DM can affect many different parts of your body. Depending on your symptoms, treatment may include:

• Medications that reduce sustained myotonia, including sodium channel blockers such as mexiletine, tricyclic antidepressants, benzodiazepines or calcium antagonists.
• A CPAP machine for sleep apnea.
• Neurostimulants such as methylphenidate for excessive daytime sleepiness.
• Cataract surgery for cataracts that impair your vision.
• Treatment for diabetes, which may involve medications in pill form and/or insulin. People with DM are at an increased risk of diabetes from insulin resistance.
• Synthetic testosterone for the treatment of low testosterone (male hypogonadism). Men and people assigned male at birth with DM1 commonly have low testosterone and erectile dysfunction.

Physical and occupational therapy are a significant part of maximizing independence for people with DM. It can help strengthen your muscles and help you learn new ways of performing daily tasks. Assistive devices, such as braces, canes or a wheelchair can also help with independence.

Speech-language pathology (SLP) can help with difficulty swallowing (dysphagia) and slurred speech (dysarthria).

Can myotonic dystrophy be prevented?

As myotonic dystrophy (DM) is an inherited condition, there’s nothing you can do to prevent it.

If you’re concerned about the risk of passing on DM or other genetic conditions before trying to have a biological child, talk to your healthcare provider about genetic counseling.

What is the prognosis of myotonic dystrophy?

The prognosis (outlook) of myotonic dystrophy (DM) depends on the type and the age it begins. An earlier age of symptom onset is generally associated with poorer outcomes and reduced survival rates.

Up to 50% of people with myotonic dystrophy type 1 need a wheelchair for mobility before death. People with myotonic dystrophy type 2 have milder symptoms and typically don’t need assistive devices for mobility.

What is the life expectancy of someone with myotonic dystrophy?

The average life expectancy for myotonic dystrophy depends on the type.

The neonatal mortality rate (death that occurs within 28 days after birth) is around 18% for infants with congenital DM1. About 25% of people with congenital DM1 die before 18 months of age and 50% die before their mid-30s.

People with mild DM1 usually have normal lifespans. Lifespan is reduced compared to average in classic DM1.

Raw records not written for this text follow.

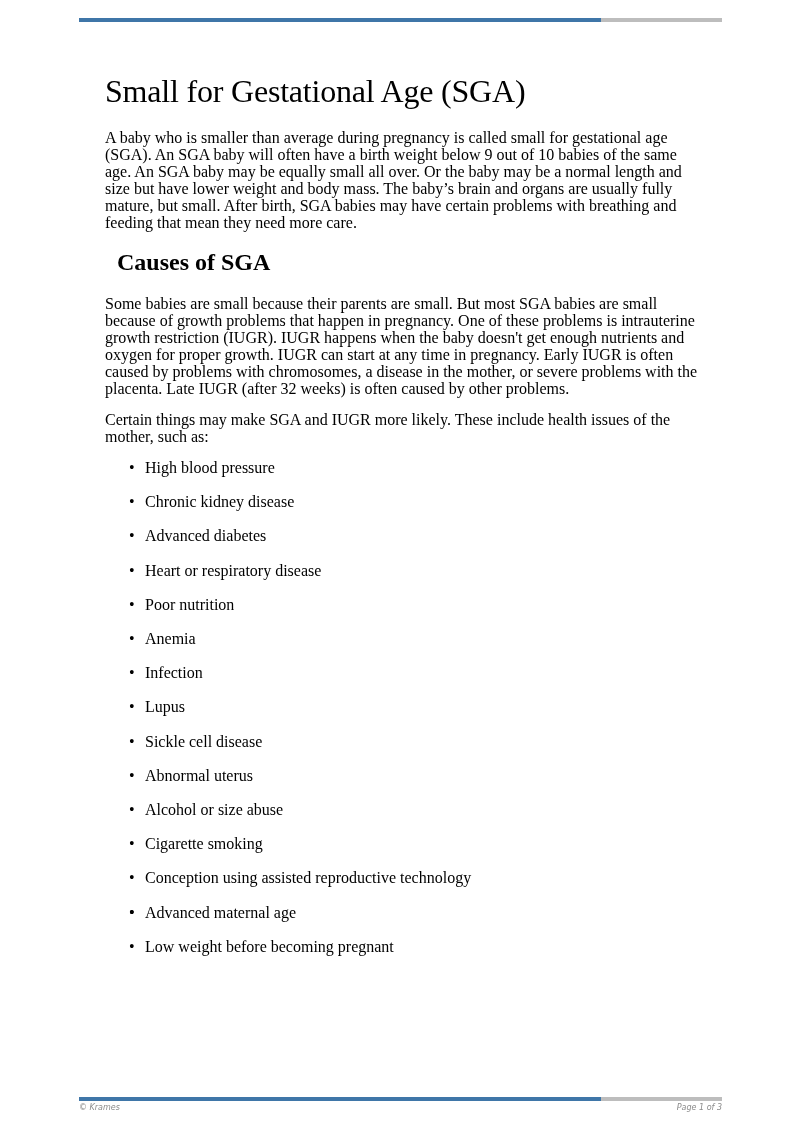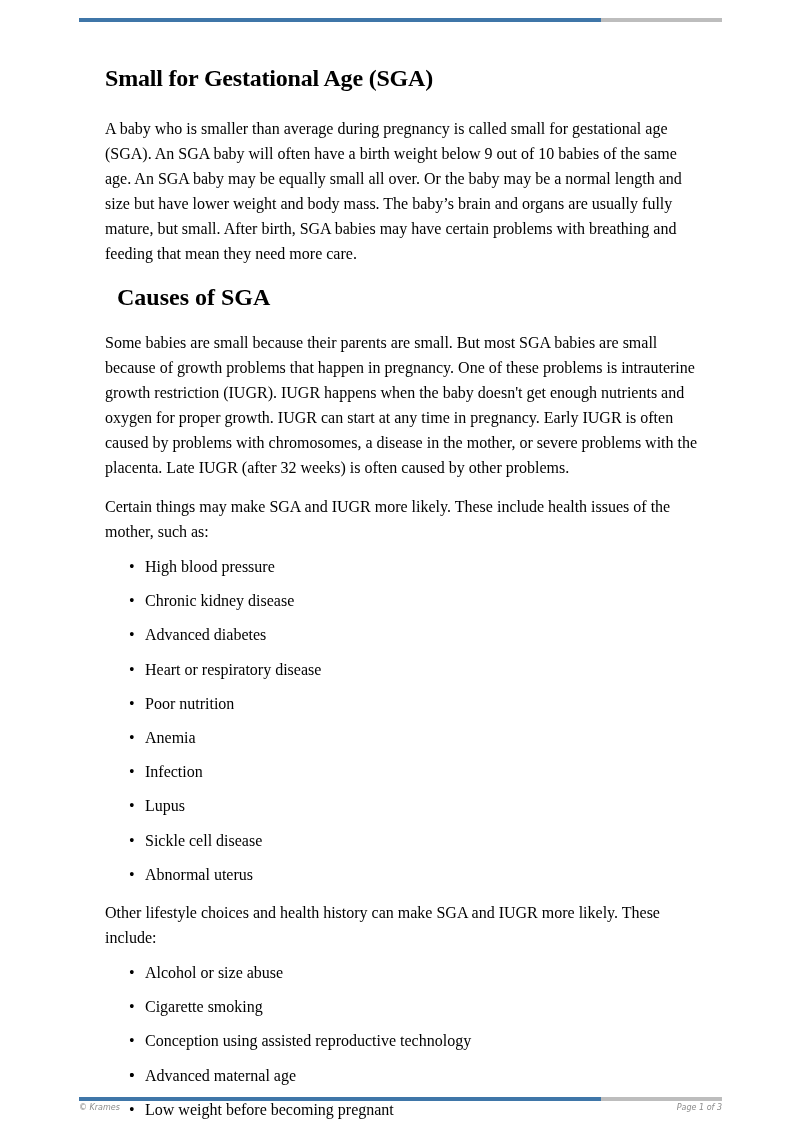"Small for Gestational Age (SGA)" h1 { font-size: 24px -> 32px; font-weight: bold -> normal; margin: 4px 0 16px 0 -> 17px 0 16px 0 }
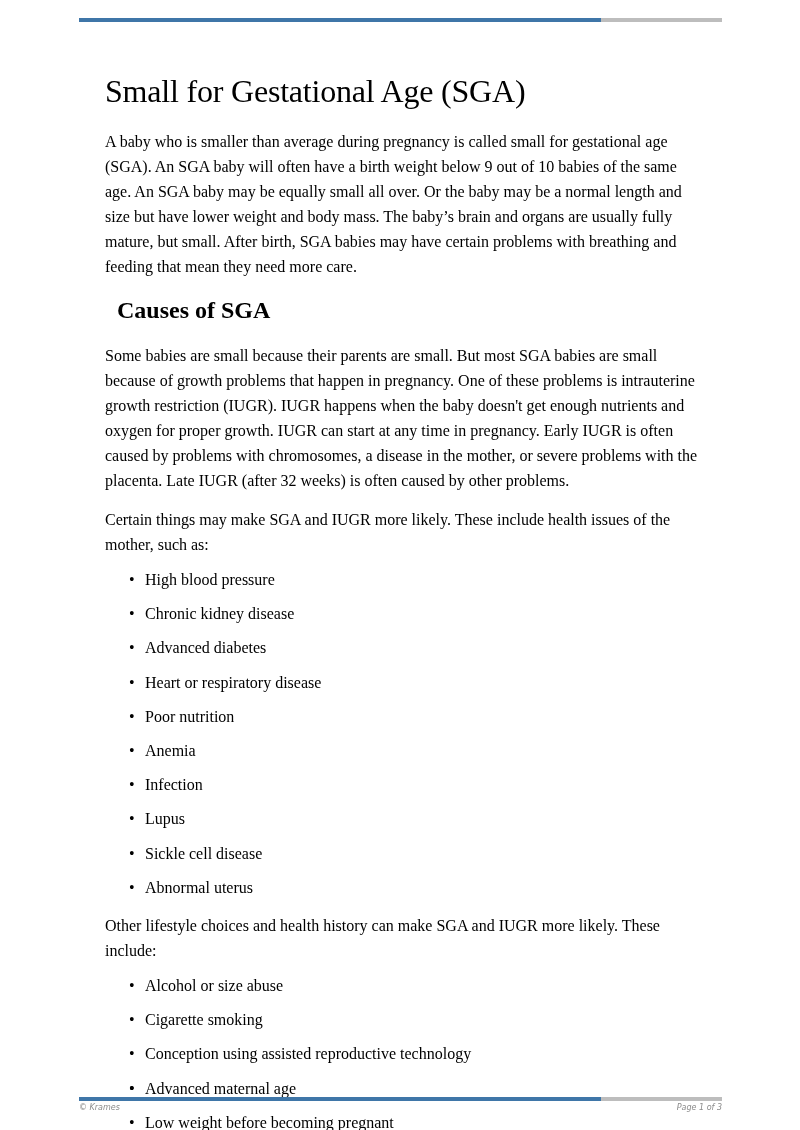"A baby who is smaller" p { line-height: 25px -> 17px }
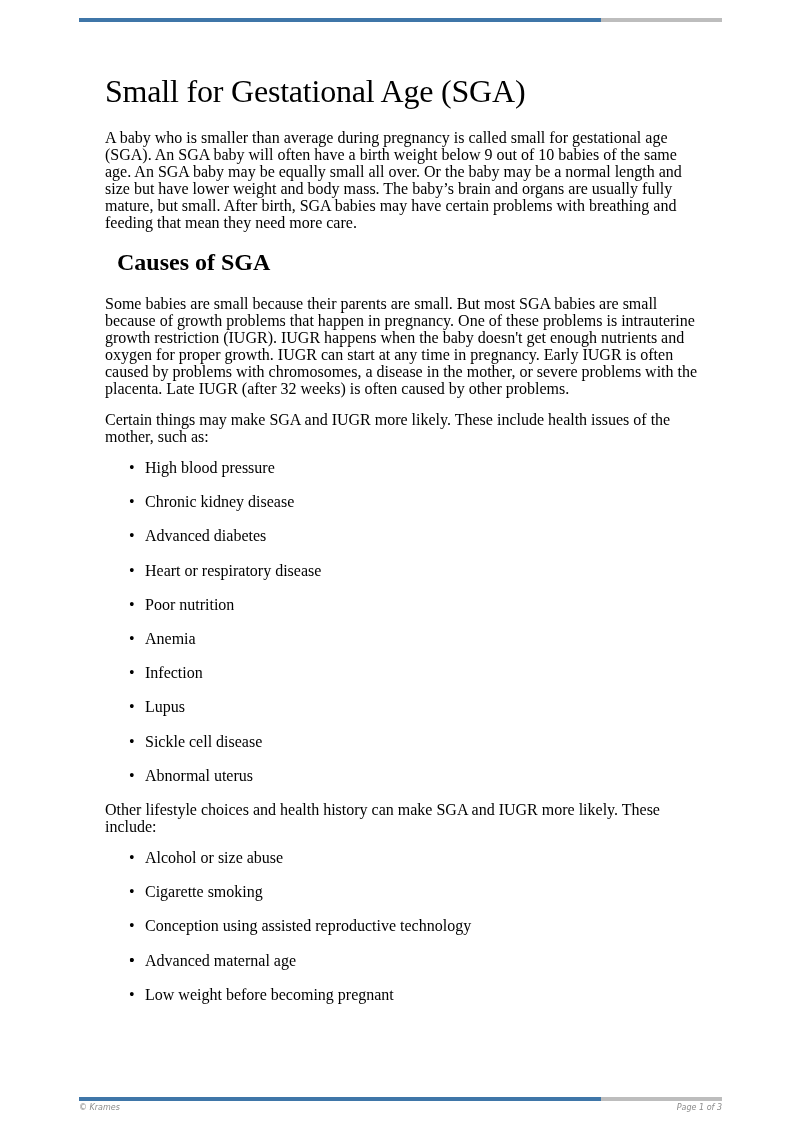"Other lifestyle choices and health" p { html: <p>Other lifestyle choices and health history can make SGA and IUGR more likely. These include:</p> -> none }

Is myotonic dystrophy fatal?

Myotonic dystrophy (DM) can be fatal, though the age at which DM may cause death depends on the type. The leading cause of death in DM is neuromuscular-associated respiratory failure, followed by cardiovascular complications.

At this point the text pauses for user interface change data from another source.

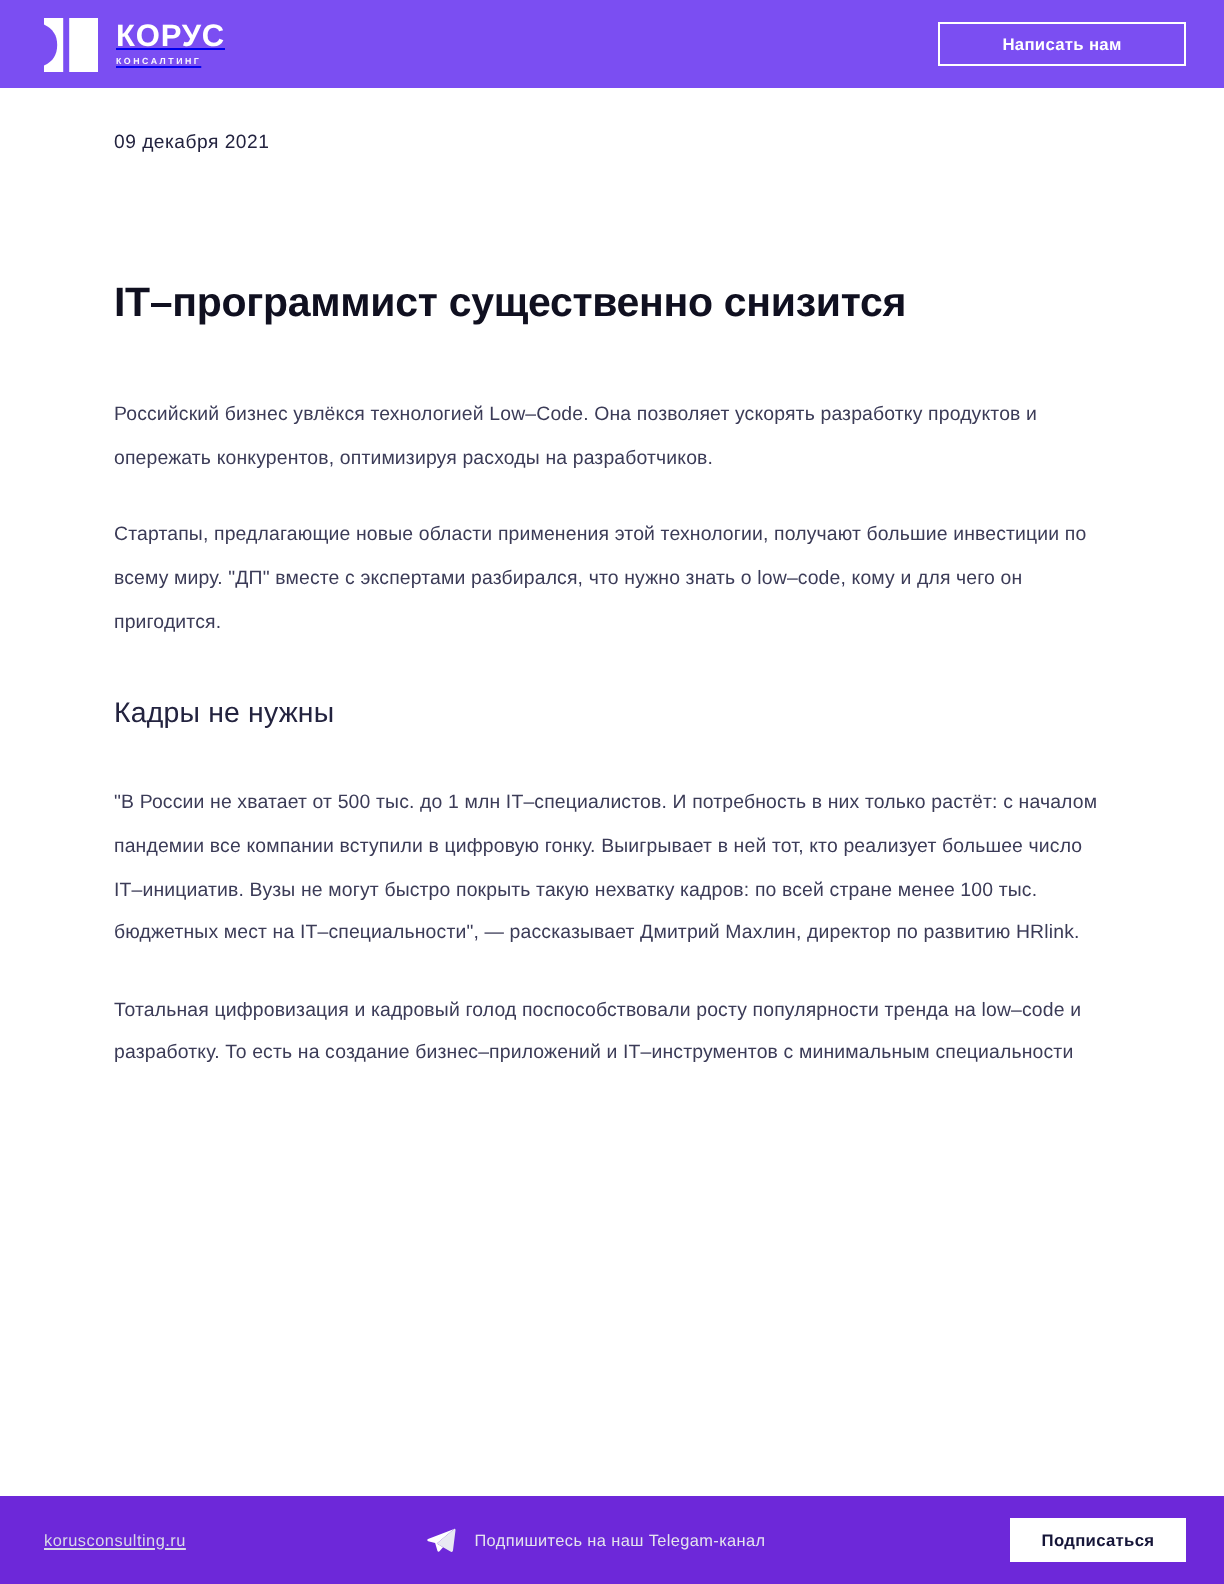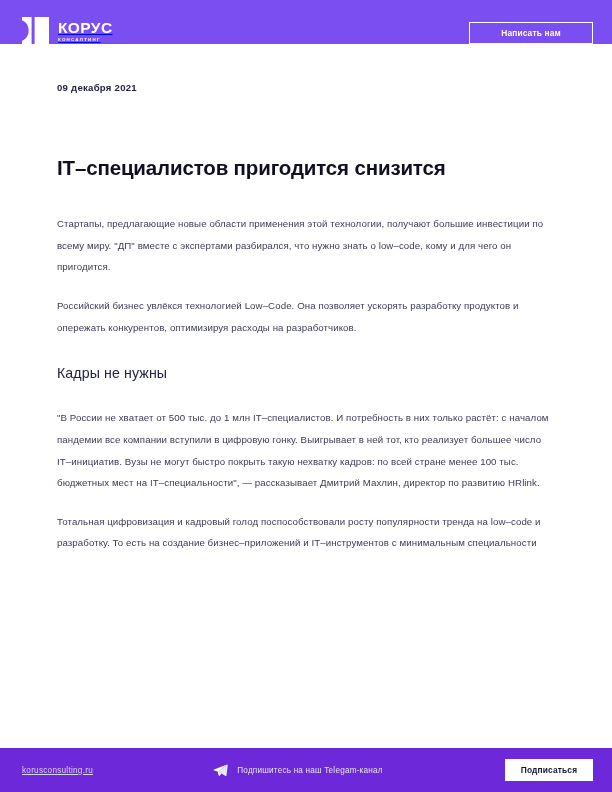"КОРУС" .site-header { align-items: flex-end -> center }
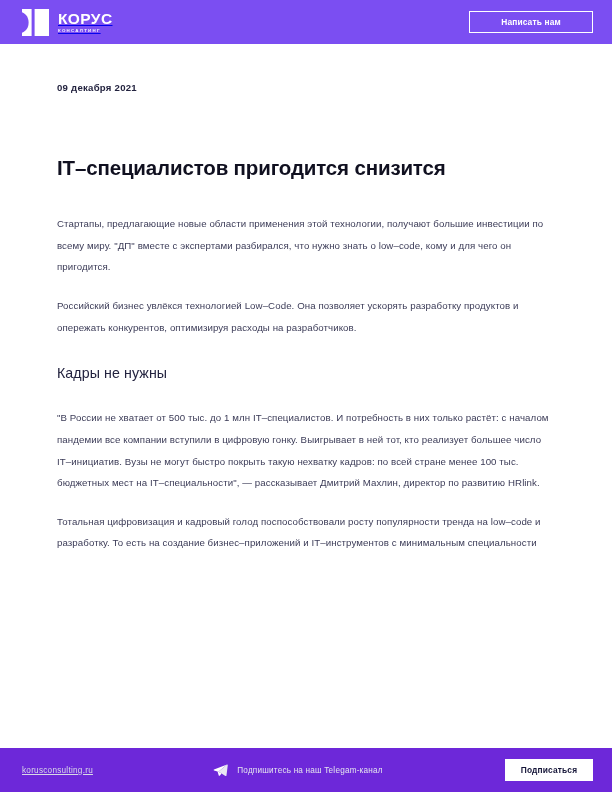"09 декабря 2021" .article-date { font-weight: bold -> none; margin-top: 38px -> 22px }
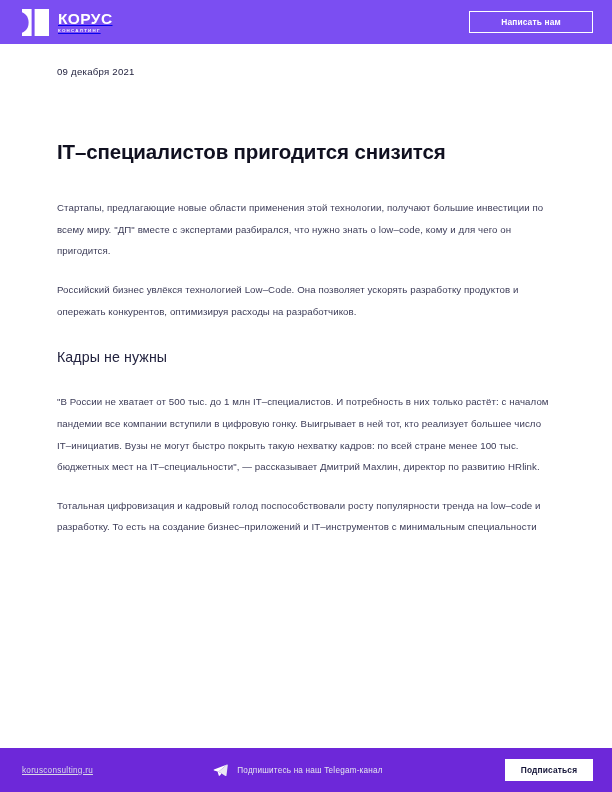"IT–специалистов пригодится снизится" span { text: специалистов пригодится -> программист существенно }
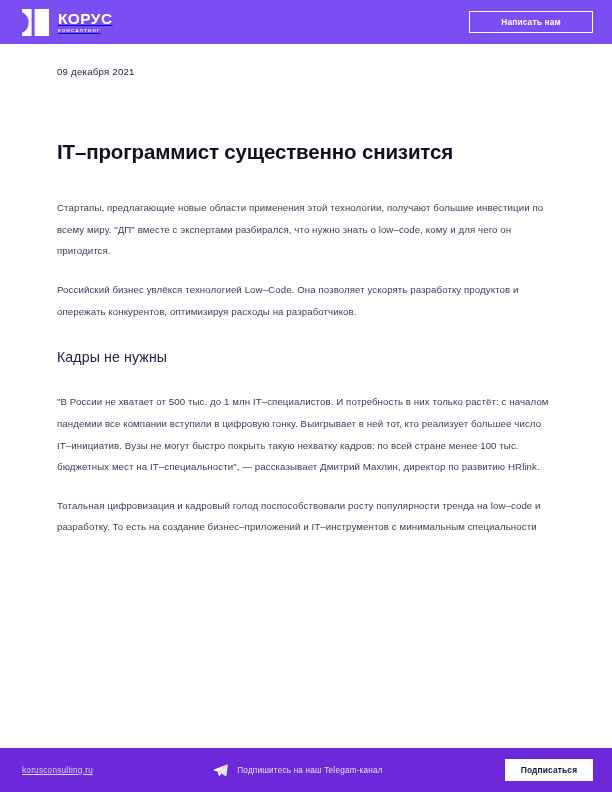"Стартапы, предлагающие новые области" p.body-p { order: before "Российский бизнес увлёкся технологией" -> after "Российский бизнес увлёкся технологией" }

When should I see my healthcare provider about myotonic dystrophy?

If you’re experiencing symptoms of DM, such as muscle weakness or myotonia, talk to a healthcare provider.

If you have DM, you’ll need to see your healthcare team regularly to make sure your current treatment plan is working for you.

A note from Cleveland Clinic

It can be overwhelming to learn you or your child have a new diagnosis. It’s important to remember that no two people with myotonic dystrophy (DM) are affected in the same way. The best way you can prepare is to talk to healthcare providers who specialize in researching and treating DM. They’ll offer treatment options and answer any questions you have.